Strona:PL Gabriela Zapolska - Utwory dramatyczne T. II.djvu/263

Z Wikiźródeł, wolnej biblioteki
Ta strona została przepisana.
LAWDAŃSKI.

Nie chodź do chaty — może cię spotkać nieszczęście. Lepiej idź ze mną.

MAŁASZKA.

I czemu dziecko zmarło?

LAWDAŃSKI.

Z głodu.

MAŁASZKA.

Łżesz!

LAWDAŃSKI.

Aha! łżę... Jakeś poleciała za hrabskiem dzieckiem, to twoje prosto zmarniało, bo Julek do dziecka niezwyczajny, zabiedował je.

MAŁASZKA.

Krowy nie miał?

LAWDAŃSKI.

E! co tam krowa!

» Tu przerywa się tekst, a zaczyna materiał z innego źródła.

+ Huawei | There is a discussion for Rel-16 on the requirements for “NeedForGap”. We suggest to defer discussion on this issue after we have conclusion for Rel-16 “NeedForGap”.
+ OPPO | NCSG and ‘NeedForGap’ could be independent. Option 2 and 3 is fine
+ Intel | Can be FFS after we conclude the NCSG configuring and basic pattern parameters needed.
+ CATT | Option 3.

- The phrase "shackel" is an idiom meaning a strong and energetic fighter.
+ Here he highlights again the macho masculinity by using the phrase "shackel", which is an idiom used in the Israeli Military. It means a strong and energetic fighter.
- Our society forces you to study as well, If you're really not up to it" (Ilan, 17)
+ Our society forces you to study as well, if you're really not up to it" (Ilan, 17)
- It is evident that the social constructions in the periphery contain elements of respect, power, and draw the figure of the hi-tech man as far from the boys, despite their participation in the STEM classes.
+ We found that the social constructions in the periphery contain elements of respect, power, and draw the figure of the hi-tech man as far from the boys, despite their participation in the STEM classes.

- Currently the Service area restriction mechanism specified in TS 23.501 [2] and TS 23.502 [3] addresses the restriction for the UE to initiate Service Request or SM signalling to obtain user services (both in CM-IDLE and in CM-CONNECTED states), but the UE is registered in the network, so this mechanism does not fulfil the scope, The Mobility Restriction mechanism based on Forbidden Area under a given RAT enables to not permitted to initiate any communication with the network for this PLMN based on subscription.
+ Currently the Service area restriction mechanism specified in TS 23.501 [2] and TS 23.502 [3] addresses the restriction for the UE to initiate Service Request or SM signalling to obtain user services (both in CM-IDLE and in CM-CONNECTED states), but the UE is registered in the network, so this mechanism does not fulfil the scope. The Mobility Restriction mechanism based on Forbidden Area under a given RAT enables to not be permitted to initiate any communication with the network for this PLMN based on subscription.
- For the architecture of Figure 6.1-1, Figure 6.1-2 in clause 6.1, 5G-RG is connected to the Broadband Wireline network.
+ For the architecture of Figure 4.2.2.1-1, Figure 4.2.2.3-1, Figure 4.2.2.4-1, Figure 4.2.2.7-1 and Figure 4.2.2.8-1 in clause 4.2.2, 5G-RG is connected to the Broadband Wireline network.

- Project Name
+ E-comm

No, chodź, Małaszka; ty tu nie masz co robić. No, cóż stoisz jak głupia koło chałupy. Już nic nie wypatrzysz... Stepanek dawno w mogiłce — ty chodź!

MAŁASZKA
(odpycha go gwałtownie).

Ja do chaty wracam! Ty precz!

LAWDAŃSKI.

Patrzcie — do chaty wraca! Jaka mi gospodyni! Już późno, rybko, do chaty wracać... Julek ci zwarjował, a dziecko na mogiłkach dawno gnije.